MANILA, Philippines — IBF lightflyweight champion Milan Melindo isn’t looking beyond WBA counterpart Ryoichi Taguchi but assuming the Cagayan de Oro fighter prevails in their unification title bout in Tokyo tonight, his manager Michael Aldeguer has big plans lined up for the man called “El Metodico.”

The options are for Melindo to stake his IBF 108-pound crown once more against South Africa’s Hekkie Budler and to battle WBC titleholder Ken Shiro in another unification duel. Last September, Melindo beat Budler via a split 12-round decision that the South African’s camp called “a robbery” in Cebu. Melindo scored a knockdown in the last round, sealing the win. If Budler took the 12th round on a 10-9 score in judge Glenn Trowbridge’s scorecard, it would’ve been a split draw.

The IBF has ordered a rematch between Melindo and Budler because of a rule infraction. Melindo’s corner Edito Villamor was allowed by referee Wes Melton to treat a cut during a medical inspection after the bell rang to start the 11th and 12th rounds. Under the rules, a cut may be treated only during the timeout in between rounds. 

Shiro, 25, faced Panama’s Gilberto Pedroza in a WBC title defense in Yokohama last night. The result wasn’t available at presstime. Before fighting Pedroza, Shiro announced he’d like to meet the Melindo-Taguchi winner to unify the IBF, WBA and WBC belts. The WBO champion is Puerto Rico’s Angel Acosta.

“If Milan wins, we had an agreement with the IBF to fight Budler, hopefully in the Philippines,” said Aldeguer. “However, we haven’t thought of that yet because Milan has a very tough unification bout against Taguchi. Fighting any world champion in his hometown is always tough but this is what Milan has dreamed of – to fight in a unification.”

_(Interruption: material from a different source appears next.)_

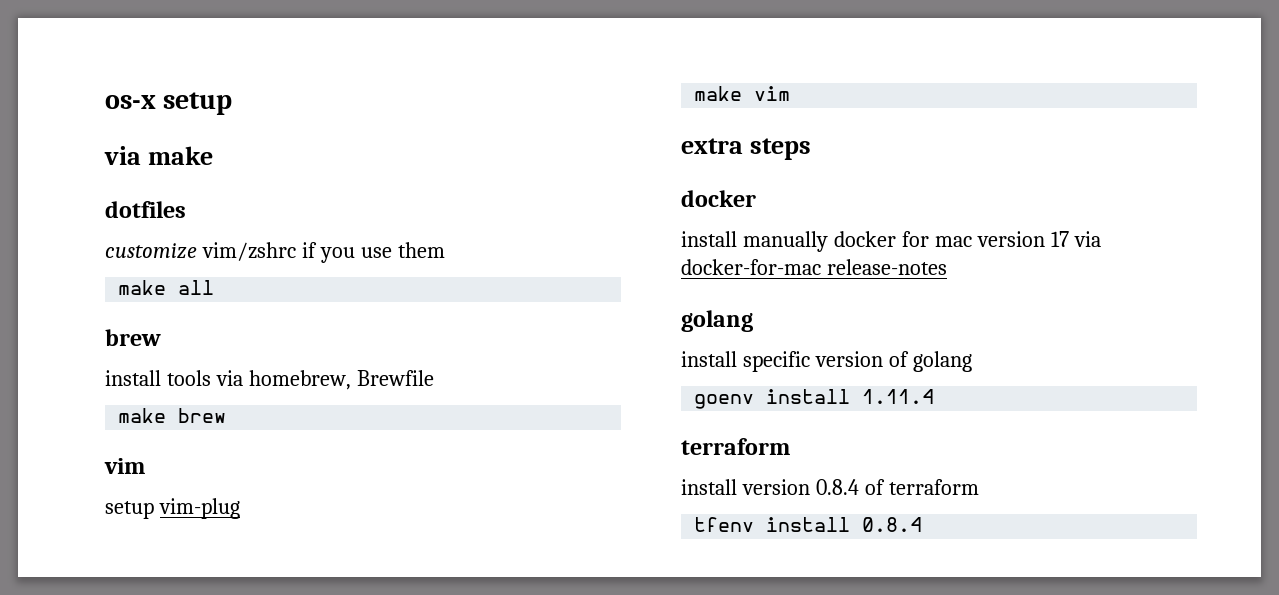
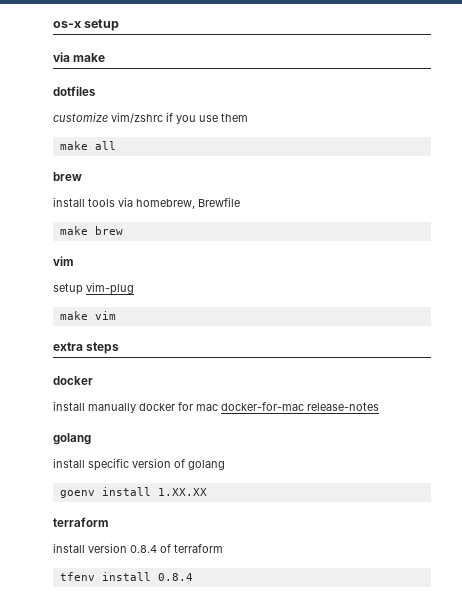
- install manually docker for mac version 17 via docker-for-mac release-notes
+ install manually docker for mac docker-for-mac release-notes
- goenv install 1.11.4
+ goenv install 1.XX.XX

Aldeguer’s father and ALA Boxing CEO Tony said Melindo is “obsessed” in unifying the world title. “Our main concern is the freezing weather in Tokyo,” he said. The Ota City General Gymnasium, where the fight will be held, is equipped with heaters so temperature shouldn’t be a problem when the bell rings.

Villamor said Taguchi’s four-inch height advantage over Melindo isn’t an issue. “Milan knows how to handle taller fighters,” he said. “He’ll do to Taguchi what he did to Fahlan.” Last year, Melindo convincingly defeated Thai Fahlan Sakreerin, Jr. who is four inches taller. “This is not a basketball game but a boxing match,” said Melindo. “My speed will nullify the physical difference without doubt.” Taguchi brushed off Melindo’s remarks and said he’ll stop the Filipino in his tracks to book a win before his hometown fans.

Melindo, 29, is one of five Filipinos listed in The Ring’s top 100 pound-for-pound yearend ratings. IBF flyweight champion Donnie Nietes is rated No. 14, Manny Pacquiao No. 28, Nonito Donaire, Jr. No. 56, Melindo No. 73 and IBF superflyweight titlist Jerwin Ancajas No 81. Taguchi, 31, is rated No 82.